*Extracted entries*.
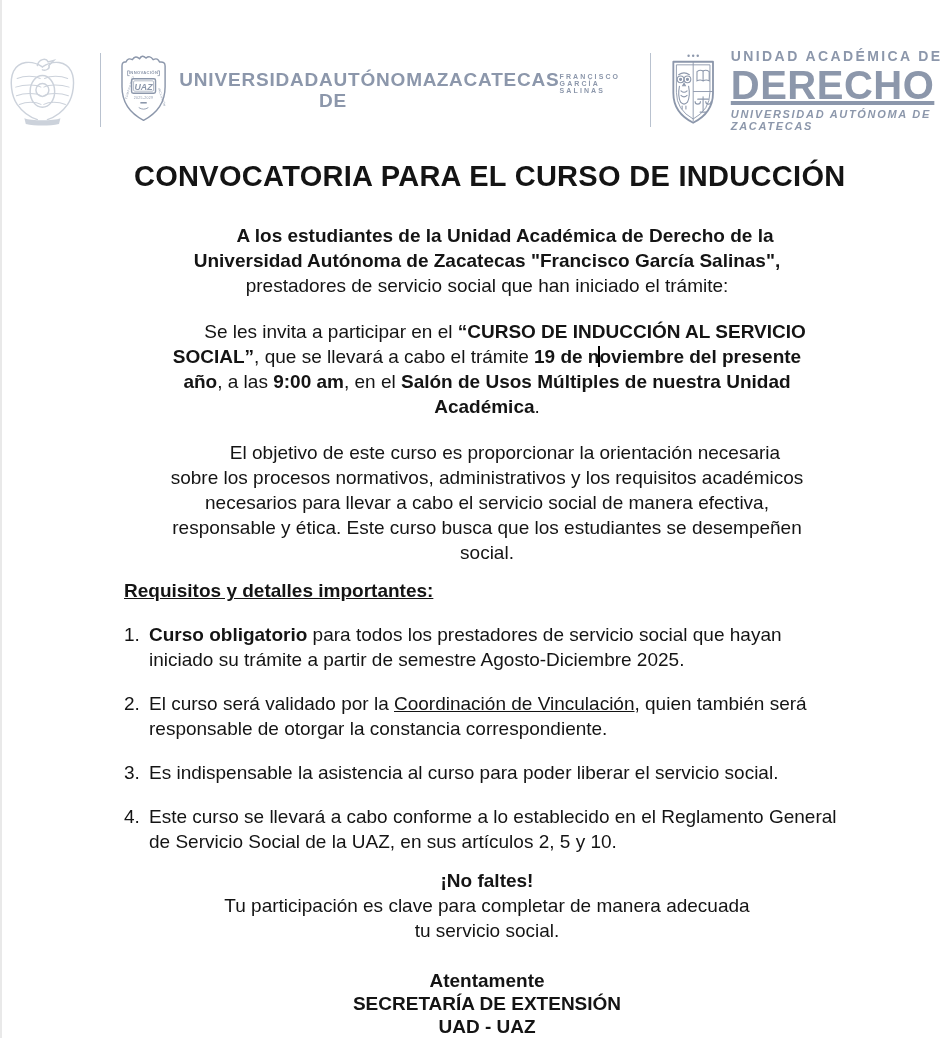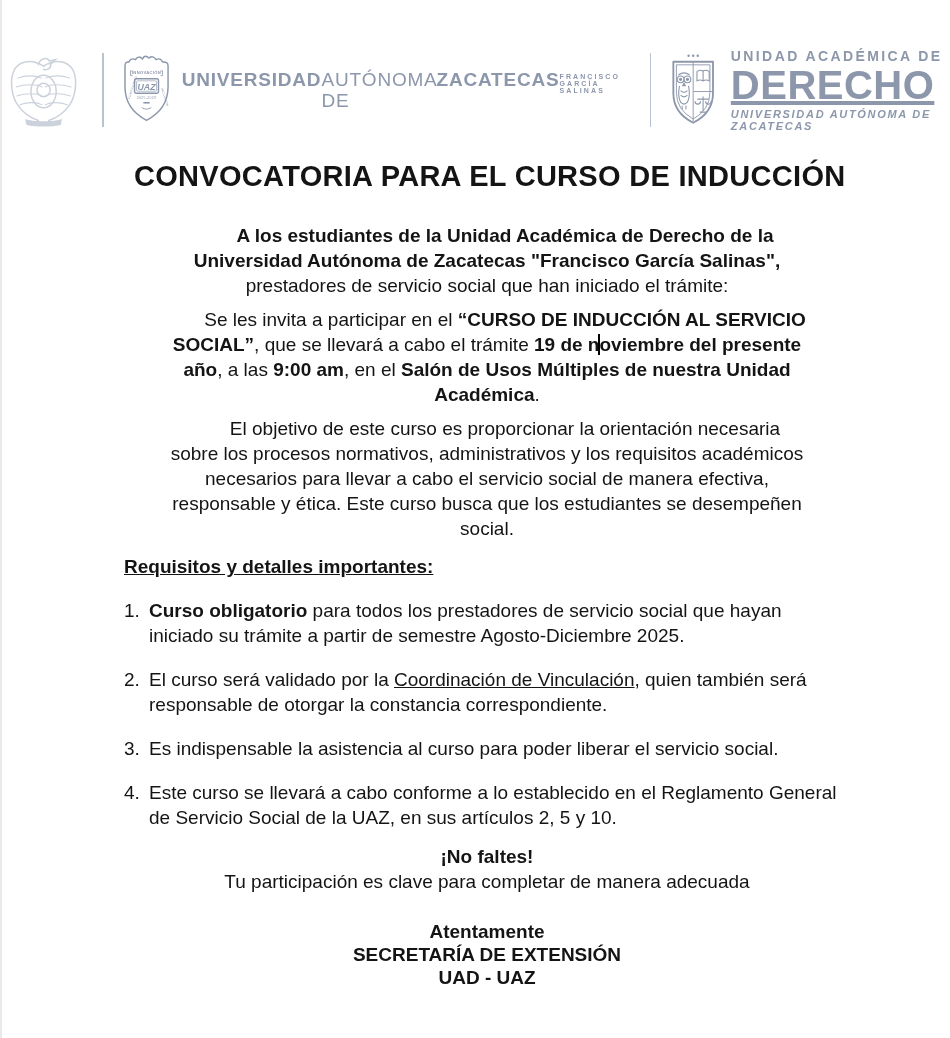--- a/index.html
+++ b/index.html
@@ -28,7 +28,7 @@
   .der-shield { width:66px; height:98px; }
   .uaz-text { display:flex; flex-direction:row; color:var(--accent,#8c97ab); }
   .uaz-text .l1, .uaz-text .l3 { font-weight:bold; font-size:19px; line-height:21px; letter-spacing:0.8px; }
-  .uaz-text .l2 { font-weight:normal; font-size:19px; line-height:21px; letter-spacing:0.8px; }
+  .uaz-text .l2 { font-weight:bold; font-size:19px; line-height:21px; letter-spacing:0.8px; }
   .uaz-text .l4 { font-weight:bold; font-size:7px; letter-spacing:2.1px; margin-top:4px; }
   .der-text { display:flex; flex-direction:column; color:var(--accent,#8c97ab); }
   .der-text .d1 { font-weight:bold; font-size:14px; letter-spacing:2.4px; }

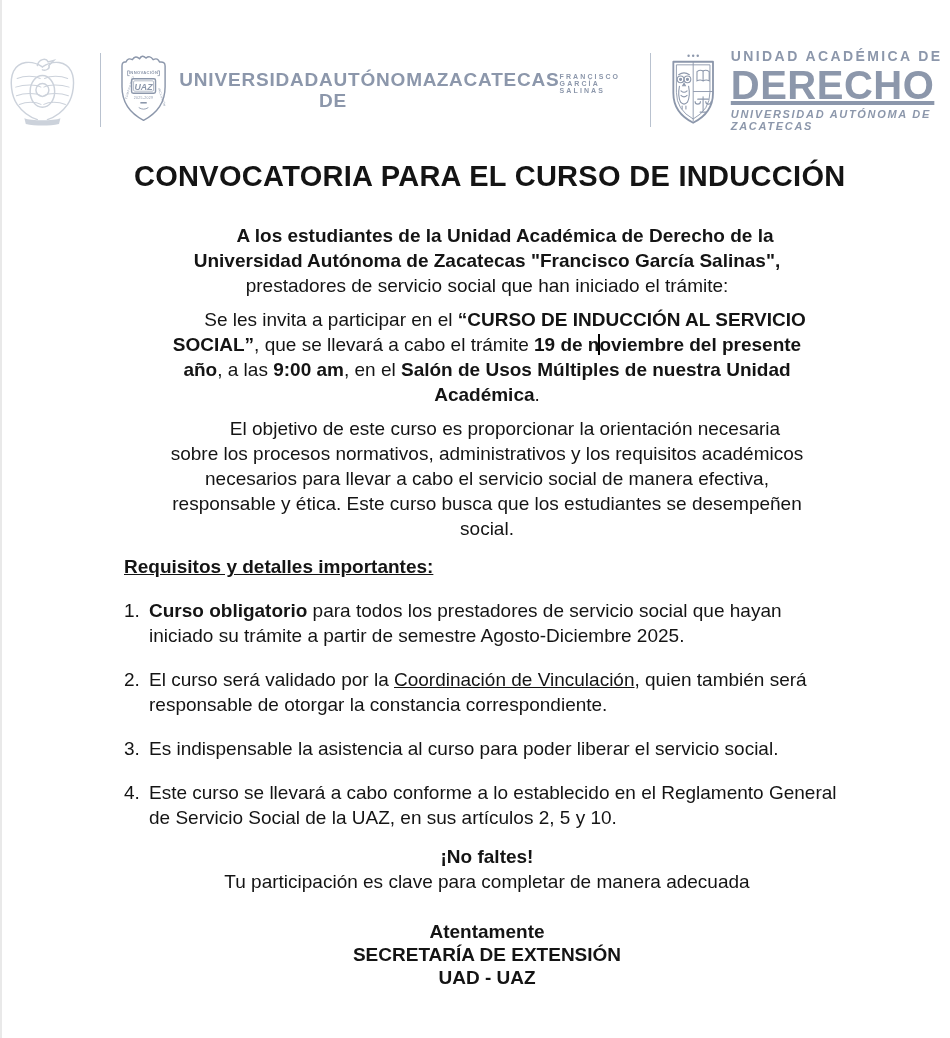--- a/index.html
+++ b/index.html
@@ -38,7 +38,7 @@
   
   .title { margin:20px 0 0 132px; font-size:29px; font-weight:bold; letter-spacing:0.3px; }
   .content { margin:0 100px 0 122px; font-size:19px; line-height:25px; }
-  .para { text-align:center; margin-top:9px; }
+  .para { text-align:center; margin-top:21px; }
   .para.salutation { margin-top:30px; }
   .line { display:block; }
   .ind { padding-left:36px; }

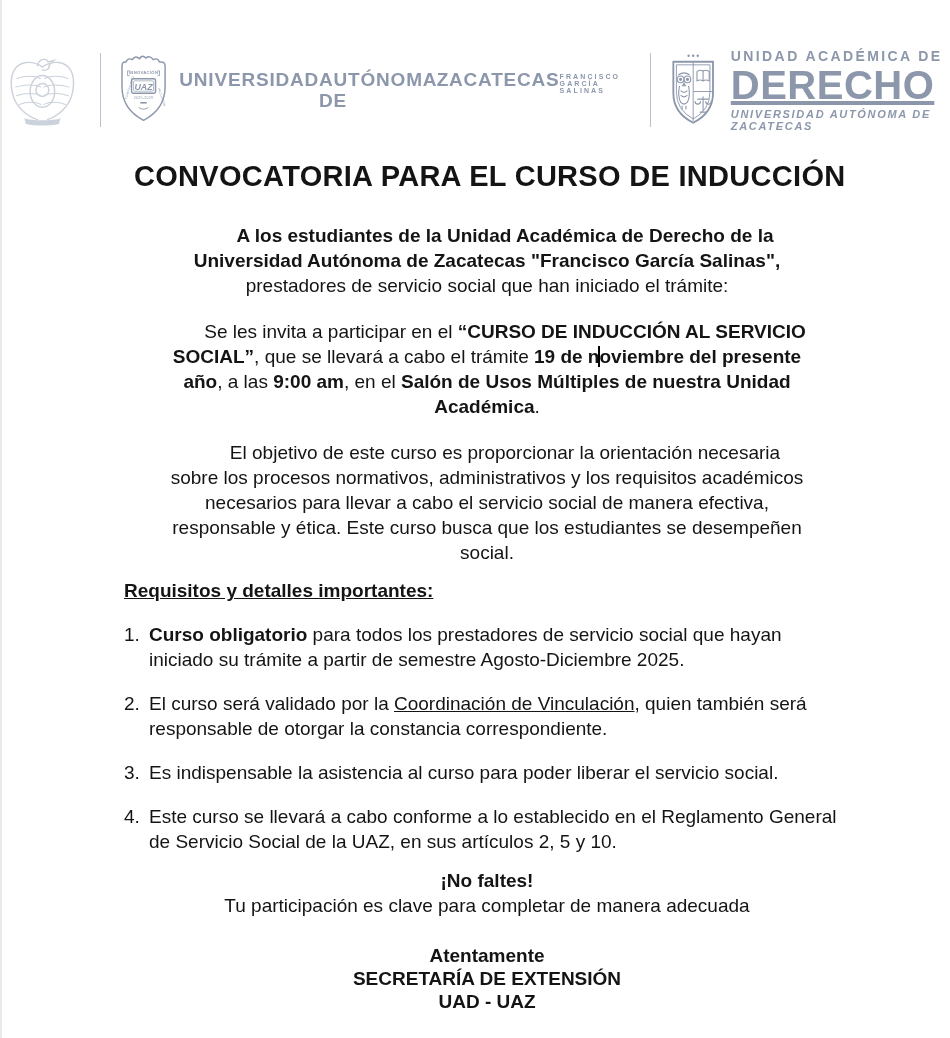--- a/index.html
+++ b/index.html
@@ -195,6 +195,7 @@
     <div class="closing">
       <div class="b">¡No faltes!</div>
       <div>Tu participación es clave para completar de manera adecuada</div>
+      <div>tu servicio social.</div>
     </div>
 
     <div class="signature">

*What needs to be done*. Pictures are to be left out; the lines from the start of the records above through the line holding "margin:20px 0 0" are to be returned exactly.

*Answer to this problem*.
--- a/index.html
+++ b/index.html
@@ -28,7 +28,7 @@
   .der-shield { width:66px; height:98px; }
   .uaz-text { display:flex; flex-direction:row; color:var(--accent,#8c97ab); }
   .uaz-text .l1, .uaz-text .l3 { font-weight:bold; font-size:19px; line-height:21px; letter-spacing:0.8px; }
-  .uaz-text .l2 { font-weight:normal; font-size:19px; line-height:21px; letter-spacing:0.8px; }
+  .uaz-text .l2 { font-weight:bold; font-size:19px; line-height:21px; letter-spacing:0.8px; }
   .uaz-text .l4 { font-weight:bold; font-size:7px; letter-spacing:2.1px; margin-top:4px; }
   .der-text { display:flex; flex-direction:column; color:var(--accent,#8c97ab); }
   .der-text .d1 { font-weight:bold; font-size:14px; letter-spacing:2.4px; }

--- a/index.html
+++ b/index.html
@@ -38,7 +38,7 @@
   
   .title { margin:20px 0 0 132px; font-size:29px; font-weight:bold; letter-spacing:0.3px; }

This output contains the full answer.